# What to do:
For each line of the data that includes the word "UNNAMED", copy the line.

..........

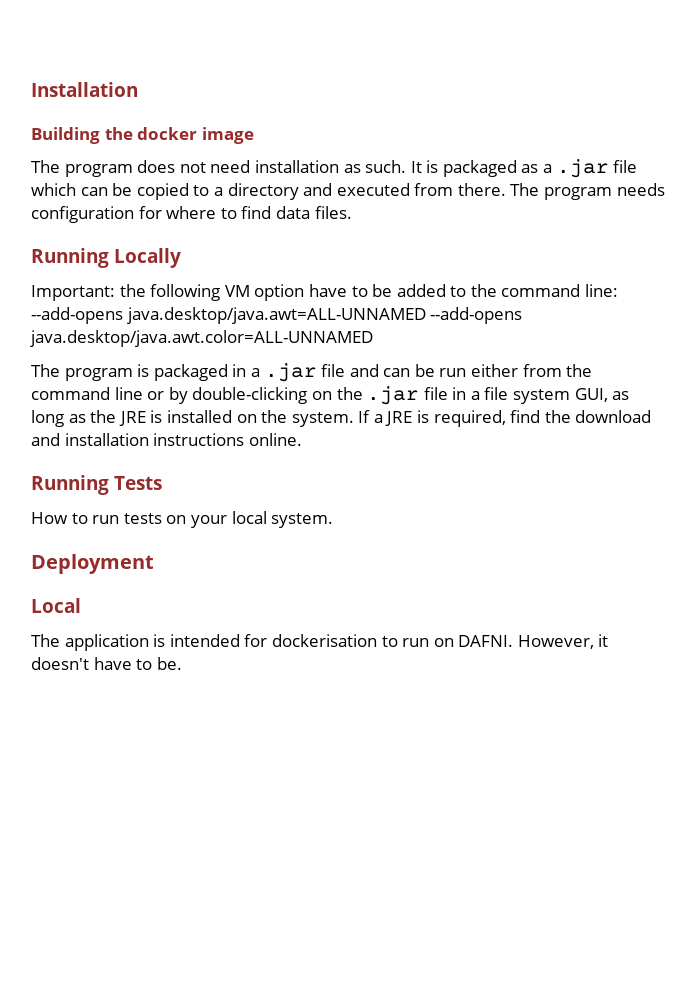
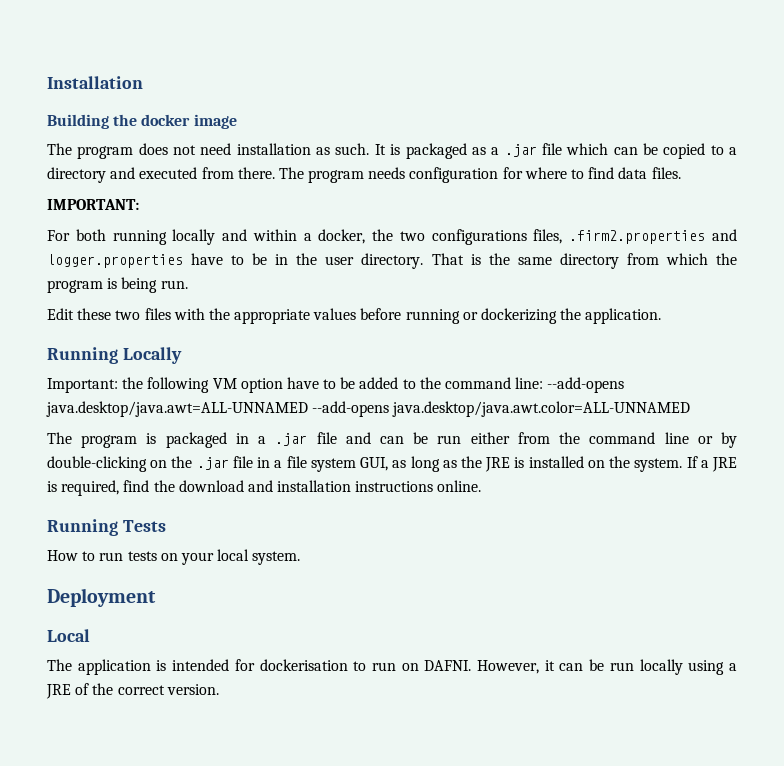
+ IMPORTANT:
+ For both running locally and within a docker, the two configurations files, .firm2.properties and logger.properties have to be in the user directory. That is the same directory from which the program is being run.
+ Edit these two files with the appropriate values before running or dockerizing the application.
- However, it doesn't have to be.
+ However, it can be run locally using a JRE of the correct version.

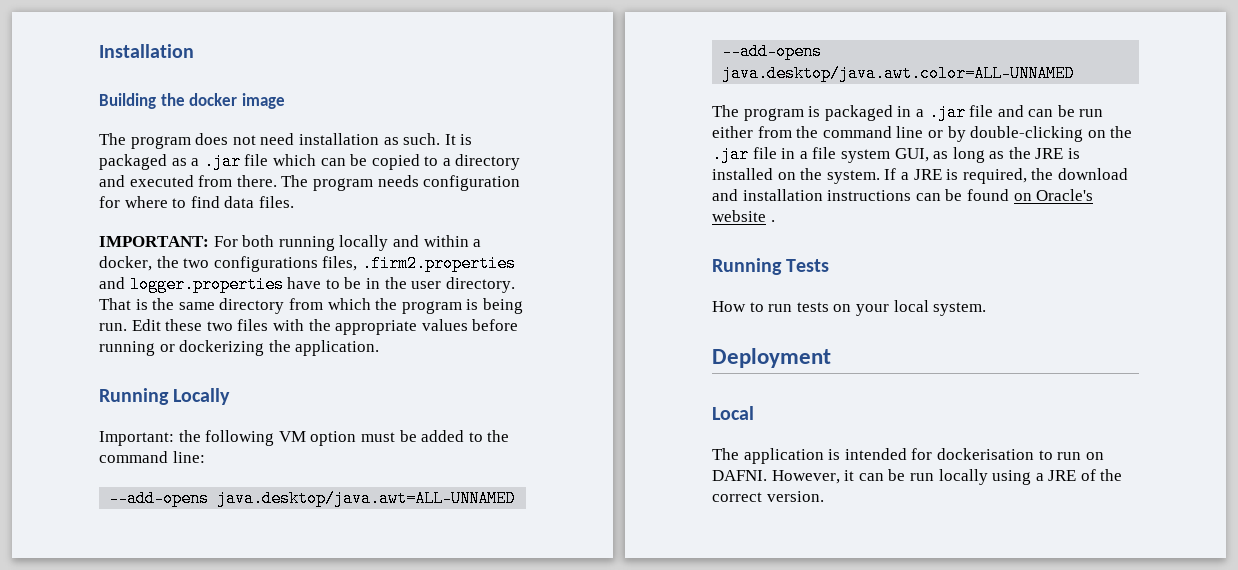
- IMPORTANT:
- For both running locally and within a docker, the two configurations files, .firm2.properties and logger.properties have to be in the user directory.
+ IMPORTANT: For both running locally and within a docker, the two configurations files, .firm2.properties and logger.properties have to be in the user directory.
- That is the same directory from which the program is being run.
- Edit these two files with the appropriate values before running or dockerizing the application.
+ That is the same directory from which the program is being run. Edit these two files with the appropriate values before running or dockerizing the application.
- Important: the following VM option have to be added to the command line: --add-opens java.desktop/java.awt=ALL-UNNAMED --add-opens java.desktop/java.awt.color=ALL-UNNAMED
+ Important: the following VM option must be added to the command line:
+ --add-opens java.desktop/java.awt=ALL-UNNAMED --add-opens java.desktop/java.awt.color=ALL-UNNAMED
- If a JRE is required, find the download and installation instructions online.
+ If a JRE is required, the download and installation instructions can be found on Oracle's website .

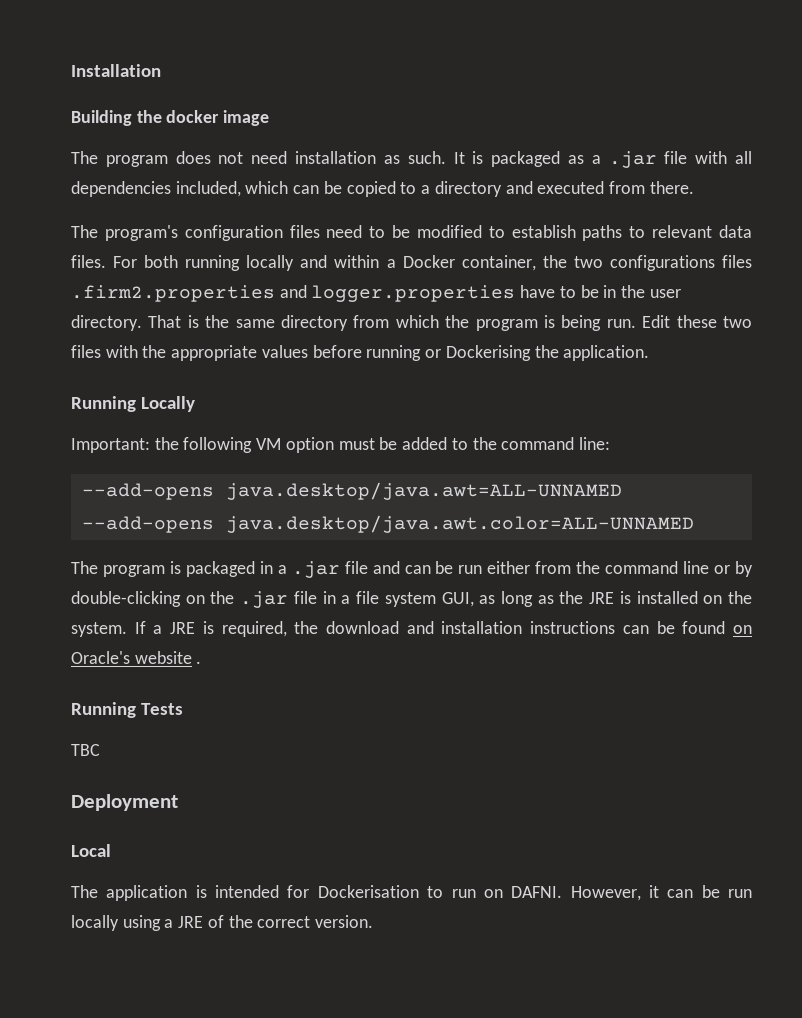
- It is packaged as a .jar file which can be copied to a directory and executed from there. The program needs configuration for where to find data files.
- IMPORTANT: For both running locally and within a docker, the two configurations files, .firm2.properties and logger.properties have to be in the user directory.
+ It is packaged as a .jar file with all dependencies included, which can be copied to a directory and executed from there.
+ The program's configuration files need to be modified to establish paths to relevant data files. For both running locally and within a Docker container, the two configurations files .firm2.properties and logger.properties have to be in the user directory.
- Edit these two files with the appropriate values before running or dockerizing the application.
+ Edit these two files with the appropriate values before running or Dockerising the application.
- How to run tests on your local system.
+ TBC
- The application is intended for dockerisation to run on DAFNI.
+ The application is intended for Dockerisation to run on DAFNI.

..........

# Output for this exercise:
- Important: the following VM option have to be added to the command line: --add-opens java.desktop/java.awt=ALL-UNNAMED --add-opens java.desktop/java.awt.color=ALL-UNNAMED
+ --add-opens java.desktop/java.awt=ALL-UNNAMED --add-opens java.desktop/java.awt.color=ALL-UNNAMED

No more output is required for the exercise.